Provided records:
----------

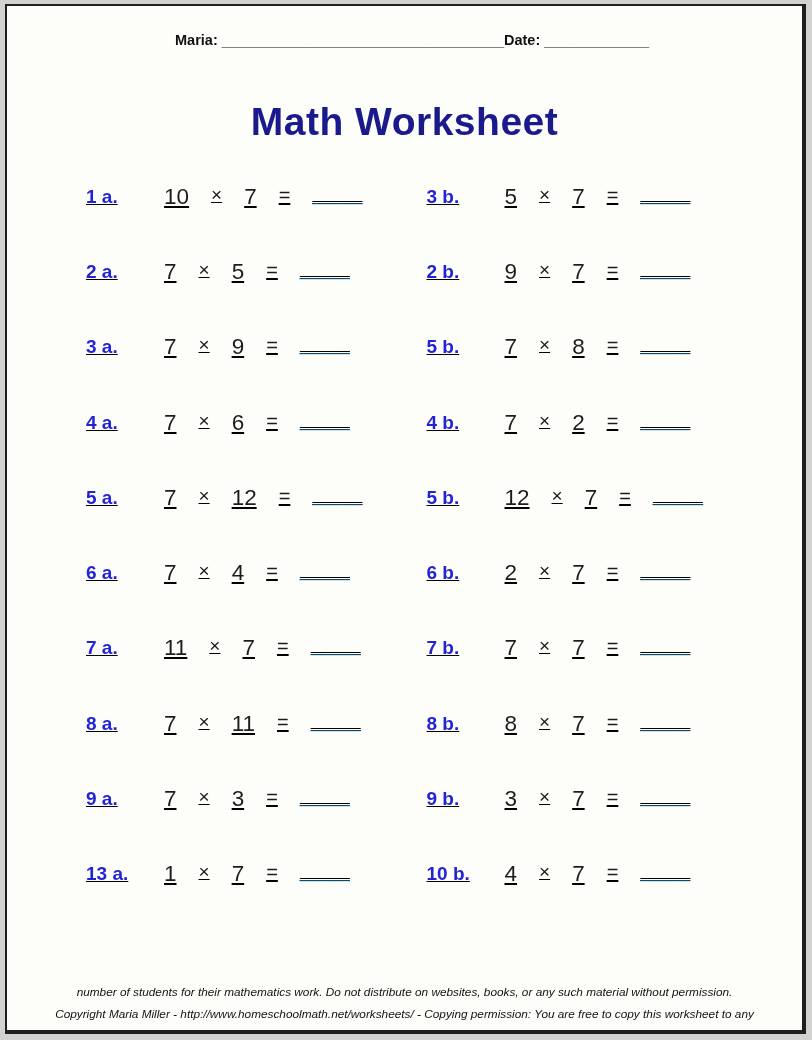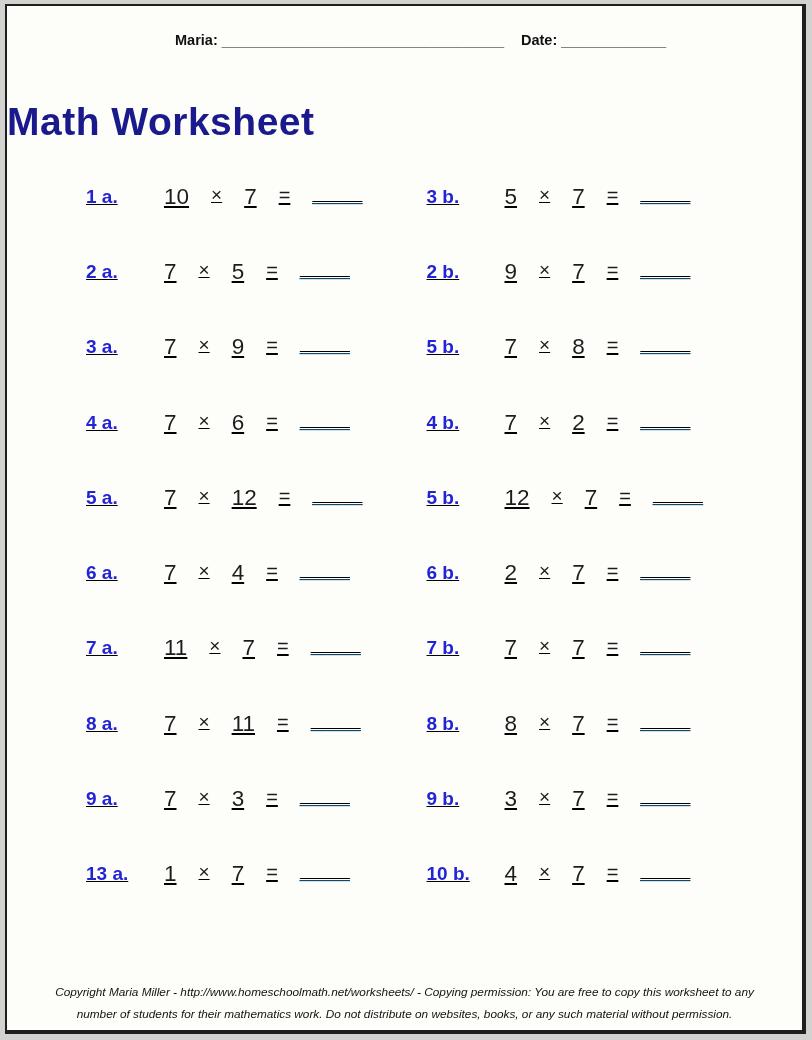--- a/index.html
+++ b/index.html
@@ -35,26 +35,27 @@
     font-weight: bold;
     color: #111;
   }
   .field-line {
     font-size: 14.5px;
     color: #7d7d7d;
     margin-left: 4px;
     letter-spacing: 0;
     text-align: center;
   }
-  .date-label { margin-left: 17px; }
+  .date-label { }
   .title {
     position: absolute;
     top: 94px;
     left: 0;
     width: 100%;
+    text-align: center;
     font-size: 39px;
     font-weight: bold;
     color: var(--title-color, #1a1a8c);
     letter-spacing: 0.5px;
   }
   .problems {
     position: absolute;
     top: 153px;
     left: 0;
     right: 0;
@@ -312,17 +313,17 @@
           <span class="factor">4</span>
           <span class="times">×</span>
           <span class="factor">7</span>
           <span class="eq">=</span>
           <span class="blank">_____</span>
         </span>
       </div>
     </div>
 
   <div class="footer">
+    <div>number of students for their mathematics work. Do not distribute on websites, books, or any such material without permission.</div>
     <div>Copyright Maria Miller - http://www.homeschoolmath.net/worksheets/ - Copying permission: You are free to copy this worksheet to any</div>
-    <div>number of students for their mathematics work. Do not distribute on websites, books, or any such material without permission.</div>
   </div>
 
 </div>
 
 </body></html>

----------

Leave out the images and repeat the rest of the data word for word.

--- a/index.html
+++ b/index.html
@@ -35,26 +35,27 @@
     font-weight: bold;
     color: #111;
   }
   .field-line {
     font-size: 14.5px;
     color: #7d7d7d;
     margin-left: 4px;
     letter-spacing: 0;
     text-align: center;
   }
-  .date-label { margin-left: 17px; }
+  .date-label { }
   .title {
     position: absolute;
     top: 94px;
     left: 0;
     width: 100%;
+    text-align: center;
     font-size: 39px;
     font-weight: bold;
     color: var(--title-color, #1a1a8c);
     letter-spacing: 0.5px;
   }
   .problems {
     position: absolute;
     top: 153px;
     left: 0;
     right: 0;
@@ -312,17 +313,17 @@
           <span class="factor">4</span>
           <span class="times">×</span>
           <span class="factor">7</span>
           <span class="eq">=</span>
           <span class="blank">_____</span>
         </span>
       </div>
     </div>
 
   <div class="footer">
+    <div>number of students for their mathematics work. Do not distribute on websites, books, or any such material without permission.</div>
     <div>Copyright Maria Miller - http://www.homeschoolmath.net/worksheets/ - Copying permission: You are free to copy this worksheet to any</div>
-    <div>number of students for their mathematics work. Do not distribute on websites, books, or any such material without permission.</div>
   </div>
 
 </div>
 
 </body></html>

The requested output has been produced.